- **Task item**: Retype all entries exactly, skipping pictures.

(Front-end code change data)
══════════
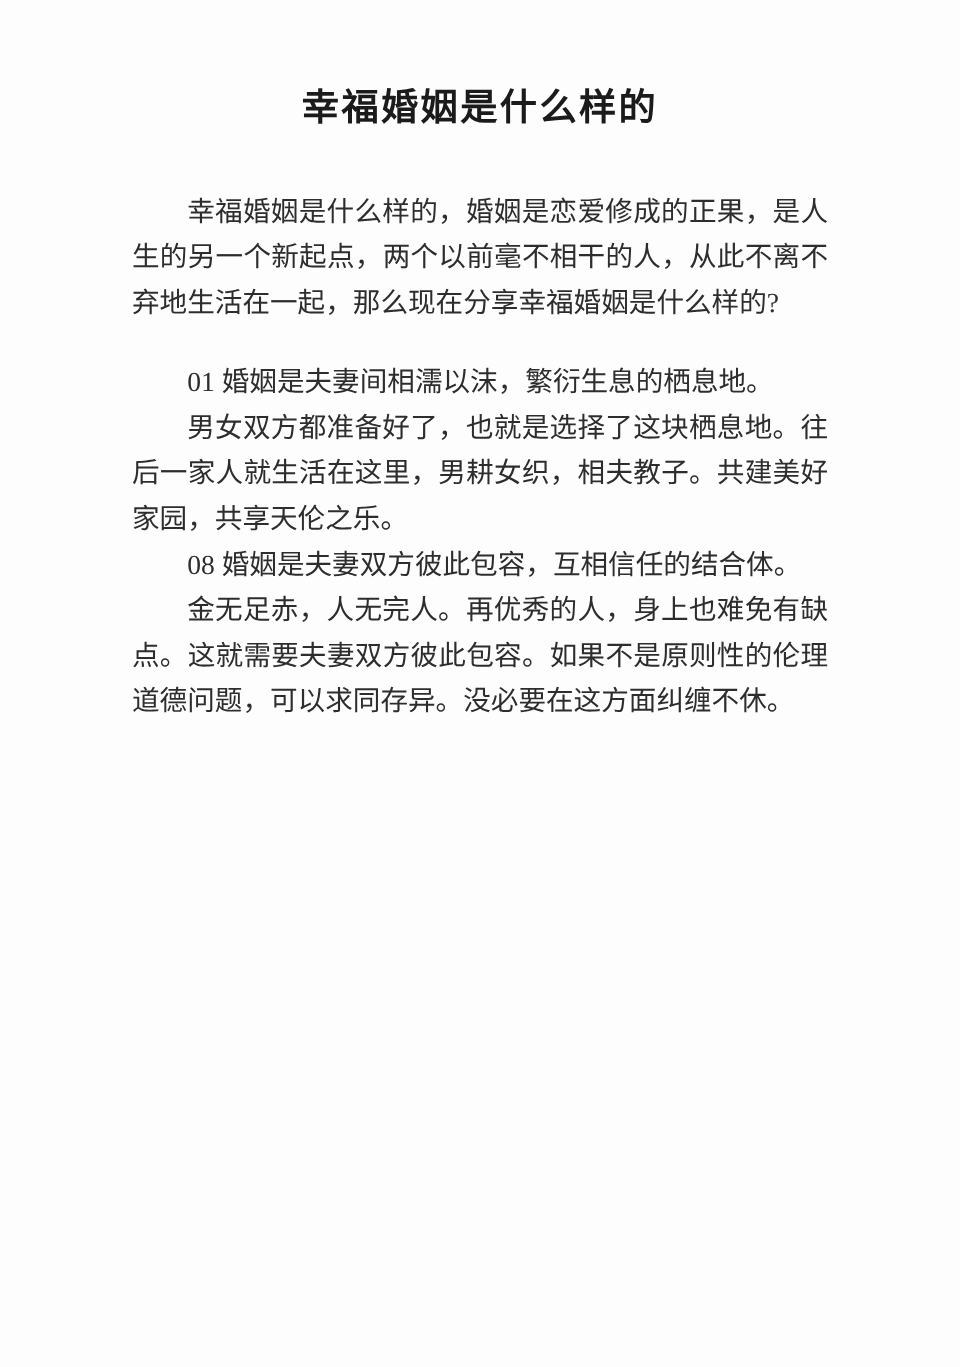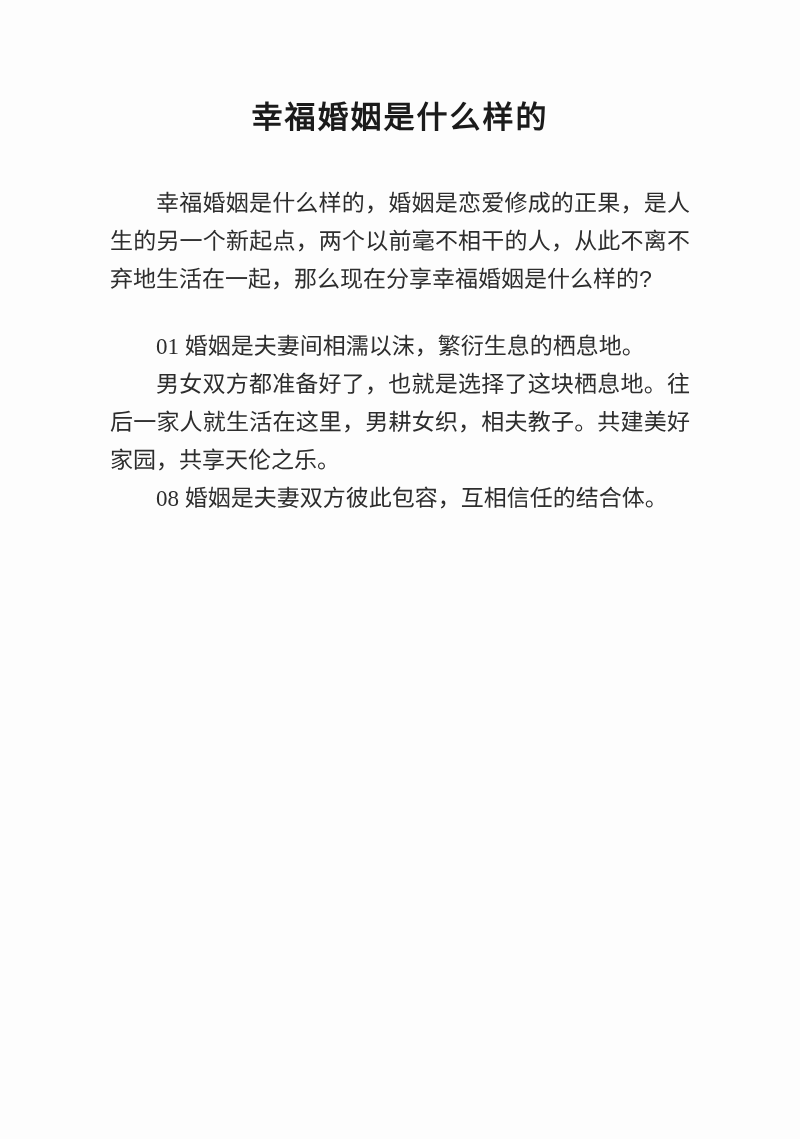--- a/index.html
+++ b/index.html
@@ -16,7 +16,7 @@
   .page {
     width: 580px;
     margin: 0 auto;
-    padding-top: 96px;
+    padding-top: 68px;
     box-sizing: content-box;
   }
   .doc-title {

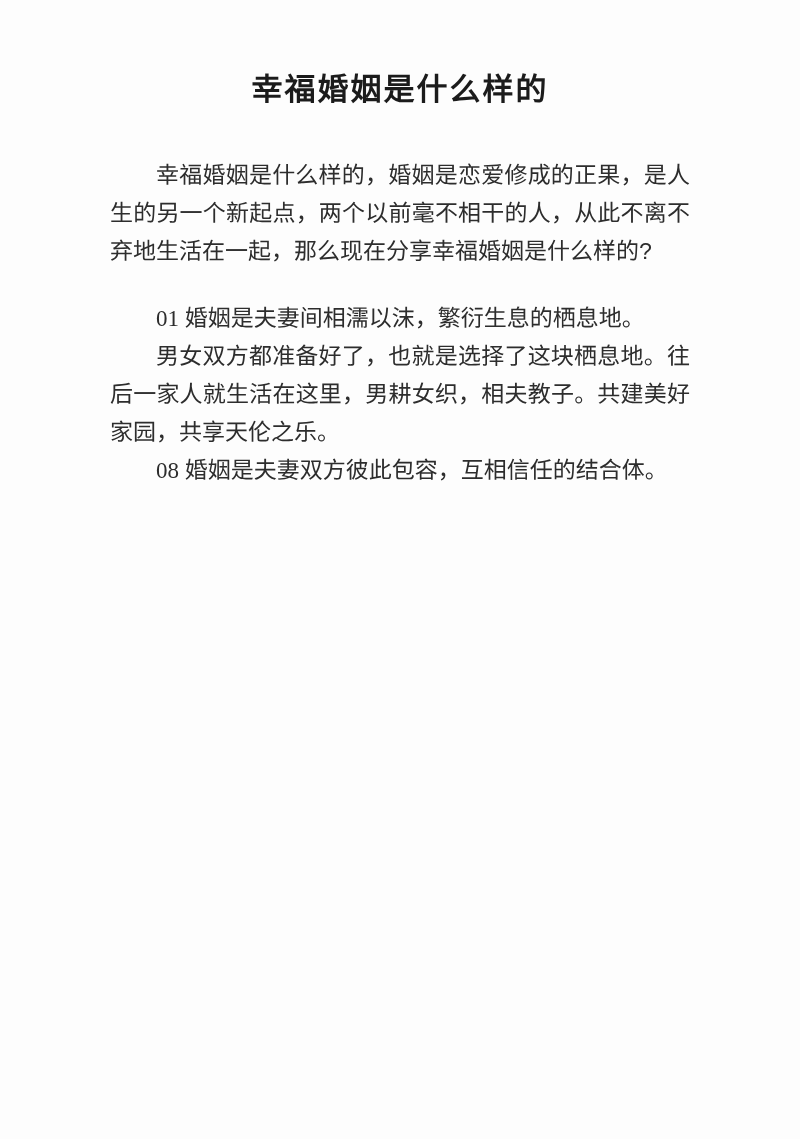--- a/index.html
+++ b/index.html
@@ -40,7 +40,6 @@
   }
   .doc-body p.gap-after {
     margin-bottom: 28px;
-    font-family: Liberation Mono, monospace;
   }
 </style>
 </head>

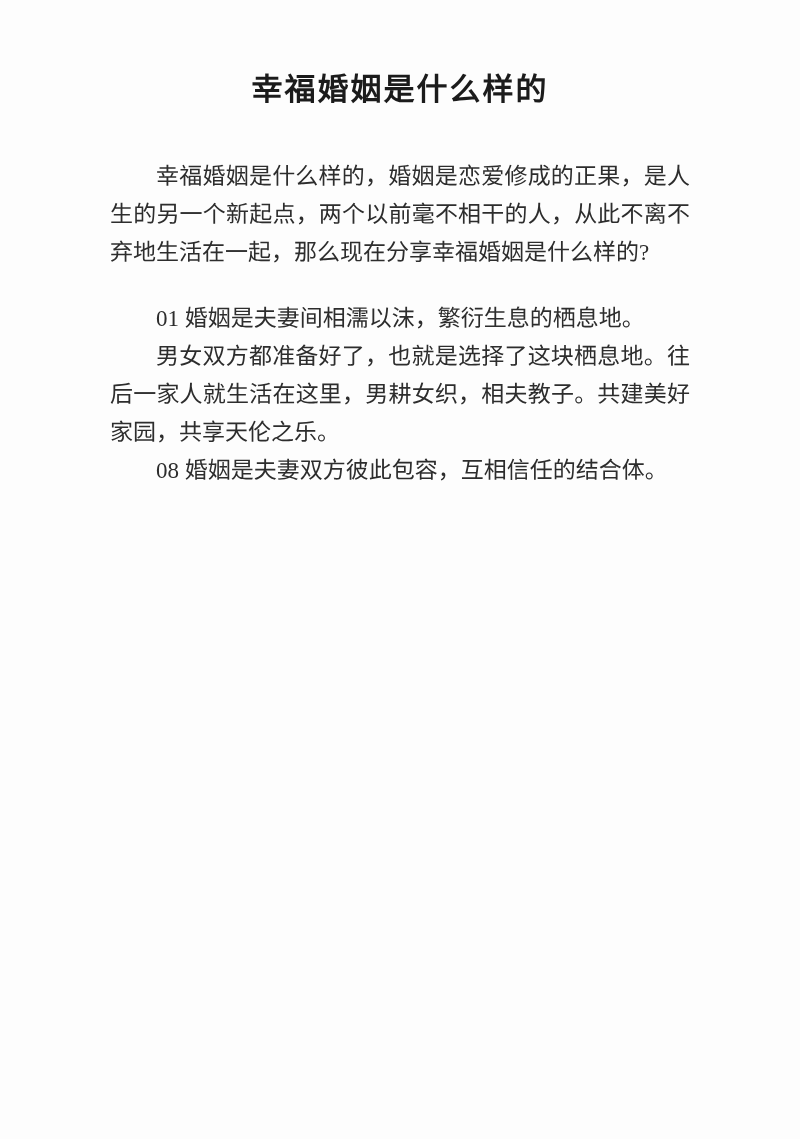--- a/index.html
+++ b/index.html
@@ -52,6 +52,7 @@
       <p>01 婚姻是夫妻间相濡以沫，繁衍生息的栖息地。</p>
       <p>男女双方都准备好了，也就是选择了这块栖息地。往后一家人就生活在这里，男耕女织，相夫教子。共建美好家园，共享天伦之乐。</p>
       <p>08 婚姻是夫妻双方彼此包容，互相信任的结合体。</p>
+      <p>金无足赤，人无完人。再优秀的人，身上也难免有缺点。这就需要夫妻双方彼此包容。如果不是原则性的伦理道德问题，可以求同存异。没必要在这方面纠缠不休。</p>
     </div>
 </div>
══════════
- **Finished exercise**:
--- a/index.html
+++ b/index.html
@@ -16,7 +16,7 @@
   .page {
     width: 580px;
     margin: 0 auto;
-    padding-top: 96px;
+    padding-top: 68px;
     box-sizing: content-box;
   }
   .doc-title {

--- a/index.html
+++ b/index.html
@@ -40,7 +40,6 @@
   }
   .doc-body p.gap-after {
     margin-bottom: 28px;
-    font-family: Liberation Mono, monospace;
   }
 </style>
 </head>

--- a/index.html
+++ b/index.html
@@ -52,6 +52,7 @@
       <p>01 婚姻是夫妻间相濡以沫，繁衍生息的栖息地。</p>
       <p>男女双方都准备好了，也就是选择了这块栖息地。往后一家人就生活在这里，男耕女织，相夫教子。共建美好家园，共享天伦之乐。</p>
       <p>08 婚姻是夫妻双方彼此包容，互相信任的结合体。</p>
+      <p>金无足赤，人无完人。再优秀的人，身上也难免有缺点。这就需要夫妻双方彼此包容。如果不是原则性的伦理道德问题，可以求同存异。没必要在这方面纠缠不休。</p>
     </div>
 </div>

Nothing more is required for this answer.